#### Task instructions:
Could you transcribe every record below exactly, leaving out the pictures?

[Start of Attachment]

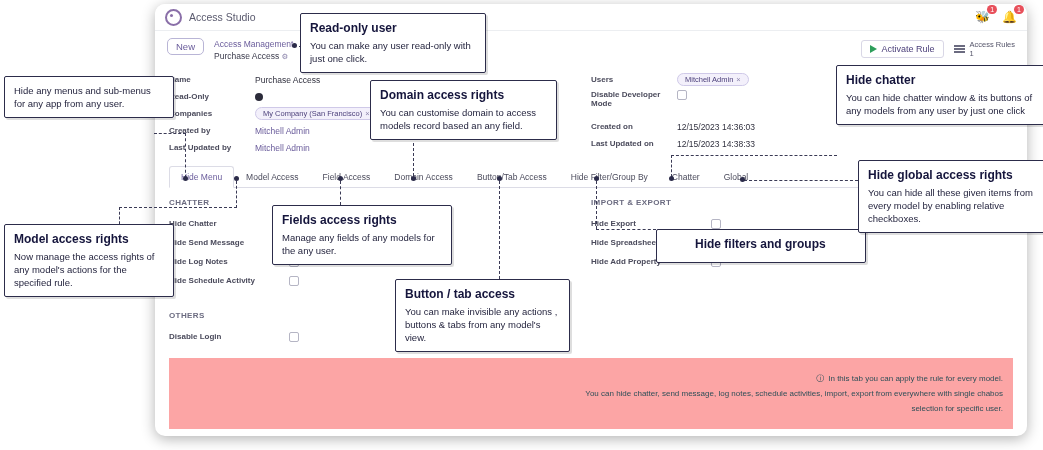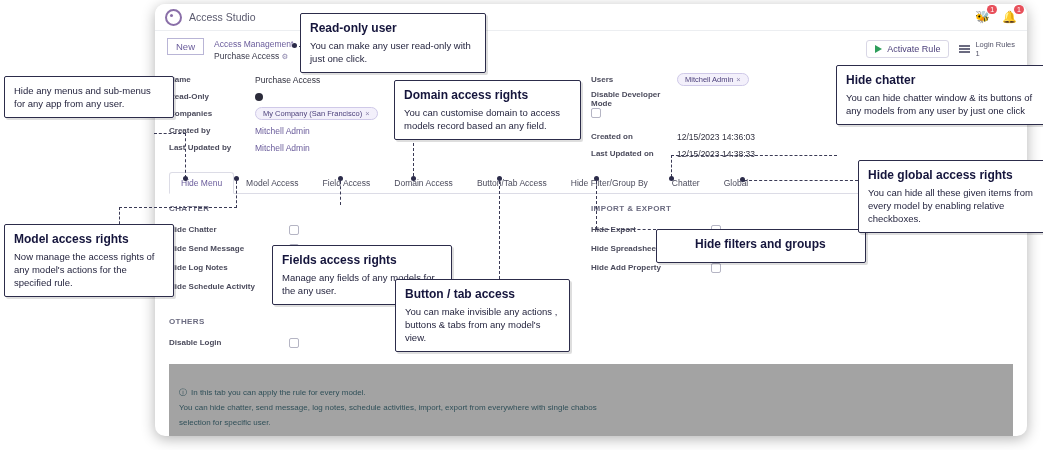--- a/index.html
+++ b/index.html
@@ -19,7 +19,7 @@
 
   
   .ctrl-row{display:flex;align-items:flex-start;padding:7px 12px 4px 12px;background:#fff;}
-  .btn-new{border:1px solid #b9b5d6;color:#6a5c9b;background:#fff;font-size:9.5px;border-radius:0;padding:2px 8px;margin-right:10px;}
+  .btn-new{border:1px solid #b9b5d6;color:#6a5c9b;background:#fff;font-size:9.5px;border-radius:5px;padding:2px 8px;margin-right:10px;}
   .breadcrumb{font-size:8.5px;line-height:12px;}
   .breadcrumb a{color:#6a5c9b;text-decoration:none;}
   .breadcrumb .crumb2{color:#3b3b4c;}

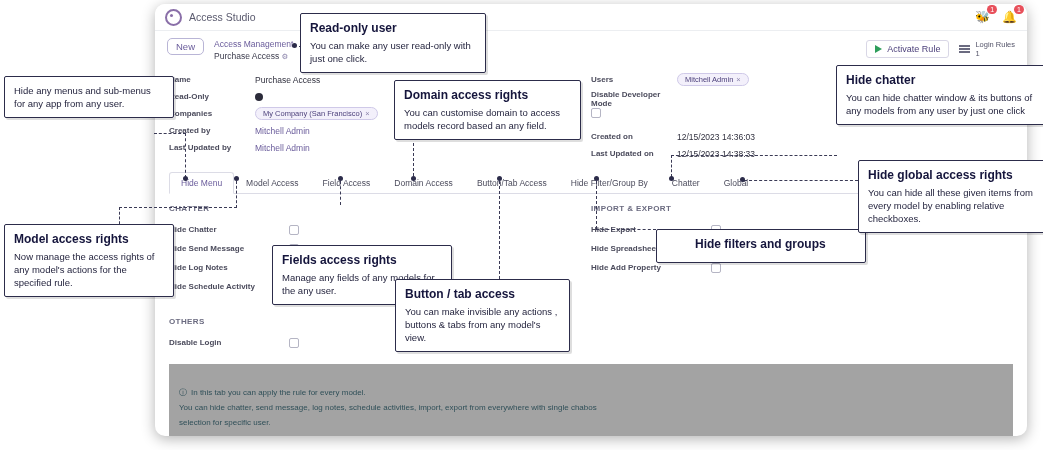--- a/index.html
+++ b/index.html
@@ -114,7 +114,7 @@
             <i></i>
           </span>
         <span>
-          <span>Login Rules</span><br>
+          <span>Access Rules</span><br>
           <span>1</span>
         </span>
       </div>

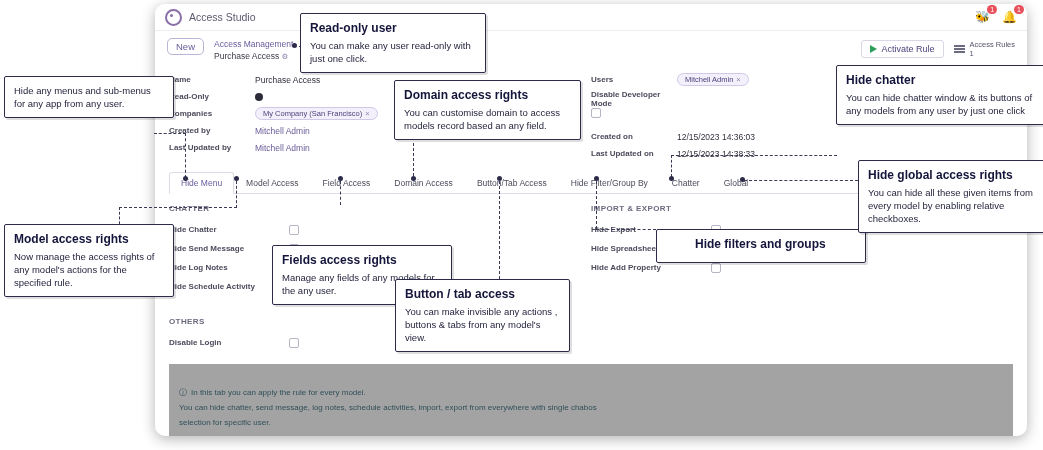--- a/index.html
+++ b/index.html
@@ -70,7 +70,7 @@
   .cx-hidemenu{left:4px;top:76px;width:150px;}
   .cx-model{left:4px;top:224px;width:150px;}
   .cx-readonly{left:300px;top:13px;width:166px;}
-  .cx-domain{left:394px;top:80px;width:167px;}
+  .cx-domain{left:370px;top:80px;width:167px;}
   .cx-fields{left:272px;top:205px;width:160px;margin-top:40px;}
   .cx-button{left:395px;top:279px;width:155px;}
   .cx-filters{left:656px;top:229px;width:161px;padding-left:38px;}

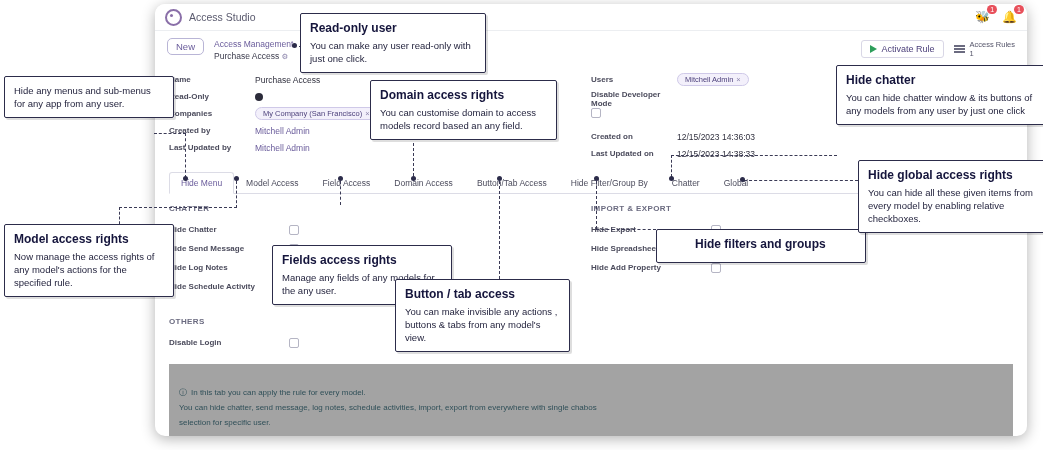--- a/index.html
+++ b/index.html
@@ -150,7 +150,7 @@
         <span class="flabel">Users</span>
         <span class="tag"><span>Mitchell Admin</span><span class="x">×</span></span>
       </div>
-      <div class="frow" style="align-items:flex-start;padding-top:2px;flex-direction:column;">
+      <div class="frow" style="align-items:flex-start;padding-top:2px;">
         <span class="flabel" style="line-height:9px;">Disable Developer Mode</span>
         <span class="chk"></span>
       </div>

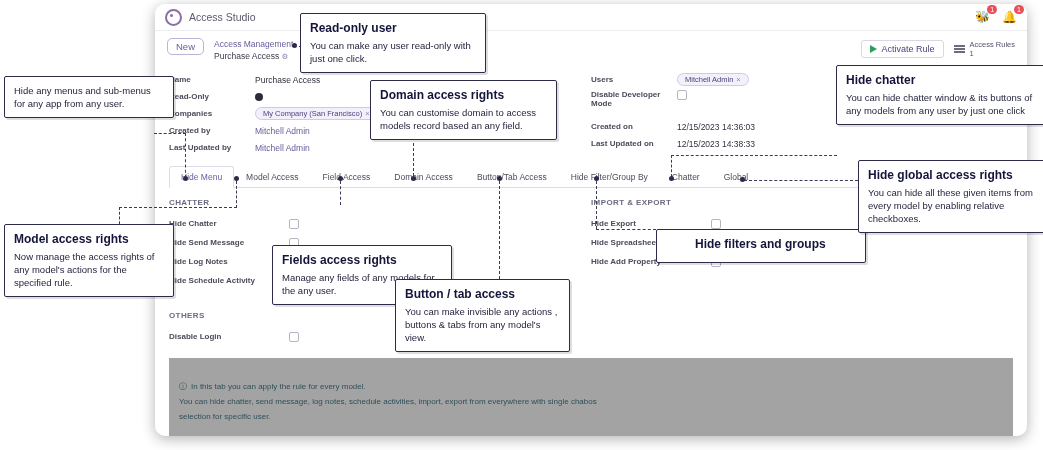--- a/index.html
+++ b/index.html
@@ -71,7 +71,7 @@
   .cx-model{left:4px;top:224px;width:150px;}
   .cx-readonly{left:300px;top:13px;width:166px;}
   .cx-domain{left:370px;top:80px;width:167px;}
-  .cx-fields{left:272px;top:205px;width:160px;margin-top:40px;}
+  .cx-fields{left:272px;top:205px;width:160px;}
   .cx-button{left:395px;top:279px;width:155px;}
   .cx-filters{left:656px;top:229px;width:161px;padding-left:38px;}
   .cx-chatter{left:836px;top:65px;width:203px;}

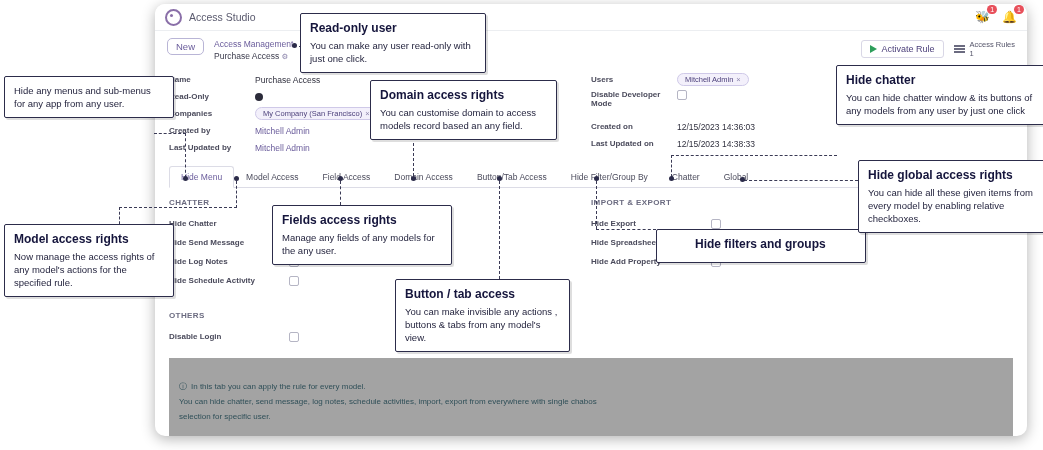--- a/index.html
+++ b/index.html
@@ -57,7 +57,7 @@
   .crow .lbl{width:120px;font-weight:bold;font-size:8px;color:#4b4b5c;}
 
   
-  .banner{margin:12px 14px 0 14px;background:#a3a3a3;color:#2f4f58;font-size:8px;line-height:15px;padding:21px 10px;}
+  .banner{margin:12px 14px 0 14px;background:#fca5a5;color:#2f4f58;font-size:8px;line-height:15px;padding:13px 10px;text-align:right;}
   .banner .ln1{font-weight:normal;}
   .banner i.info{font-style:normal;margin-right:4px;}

[End of Attachment]

#### The completed task:
--- a/index.html
+++ b/index.html
@@ -19,7 +19,7 @@
 
   
   .ctrl-row{display:flex;align-items:flex-start;padding:7px 12px 4px 12px;background:#fff;}
-  .btn-new{border:1px solid #b9b5d6;color:#6a5c9b;background:#fff;font-size:9.5px;border-radius:0;padding:2px 8px;margin-right:10px;}
+  .btn-new{border:1px solid #b9b5d6;color:#6a5c9b;background:#fff;font-size:9.5px;border-radius:5px;padding:2px 8px;margin-right:10px;}
   .breadcrumb{font-size:8.5px;line-height:12px;}
   .breadcrumb a{color:#6a5c9b;text-decoration:none;}
   .breadcrumb .crumb2{color:#3b3b4c;}

--- a/index.html
+++ b/index.html
@@ -114,7 +114,7 @@
             <i></i>
           </span>
         <span>
-          <span>Login Rules</span><br>
+          <span>Access Rules</span><br>
           <span>1</span>
         </span>
       </div>

--- a/index.html
+++ b/index.html
@@ -70,7 +70,7 @@
   .cx-hidemenu{left:4px;top:76px;width:150px;}
   .cx-model{left:4px;top:224px;width:150px;}
   .cx-readonly{left:300px;top:13px;width:166px;}
-  .cx-domain{left:394px;top:80px;width:167px;}
+  .cx-domain{left:370px;top:80px;width:167px;}
   .cx-fields{left:272px;top:205px;width:160px;margin-top:40px;}
   .cx-button{left:395px;top:279px;width:155px;}
   .cx-filters{left:656px;top:229px;width:161px;padding-left:38px;}

--- a/index.html
+++ b/index.html
@@ -150,7 +150,7 @@
         <span class="flabel">Users</span>
         <span class="tag"><span>Mitchell Admin</span><span class="x">×</span></span>
       </div>
-      <div class="frow" style="align-items:flex-start;padding-top:2px;flex-direction:column;">
+      <div class="frow" style="align-items:flex-start;padding-top:2px;">
         <span class="flabel" style="line-height:9px;">Disable Developer Mode</span>
         <span class="chk"></span>
       </div>

--- a/index.html
+++ b/index.html
@@ -71,7 +71,7 @@
   .cx-model{left:4px;top:224px;width:150px;}
   .cx-readonly{left:300px;top:13px;width:166px;}
   .cx-domain{left:370px;top:80px;width:167px;}
-  .cx-fields{left:272px;top:205px;width:160px;margin-top:40px;}
+  .cx-fields{left:272px;top:205px;width:160px;}
   .cx-button{left:395px;top:279px;width:155px;}
   .cx-filters{left:656px;top:229px;width:161px;padding-left:38px;}
   .cx-chatter{left:836px;top:65px;width:203px;}

--- a/index.html
+++ b/index.html
@@ -57,7 +57,7 @@
   .crow .lbl{width:120px;font-weight:bold;font-size:8px;color:#4b4b5c;}
 
   
-  .banner{margin:12px 14px 0 14px;background:#a3a3a3;color:#2f4f58;font-size:8px;line-height:15px;padding:21px 10px;}
+  .banner{margin:12px 14px 0 14px;background:#fca5a5;color:#2f4f58;font-size:8px;line-height:15px;padding:13px 10px;text-align:right;}
   .banner .ln1{font-weight:normal;}
   .banner i.info{font-style:normal;margin-right:4px;}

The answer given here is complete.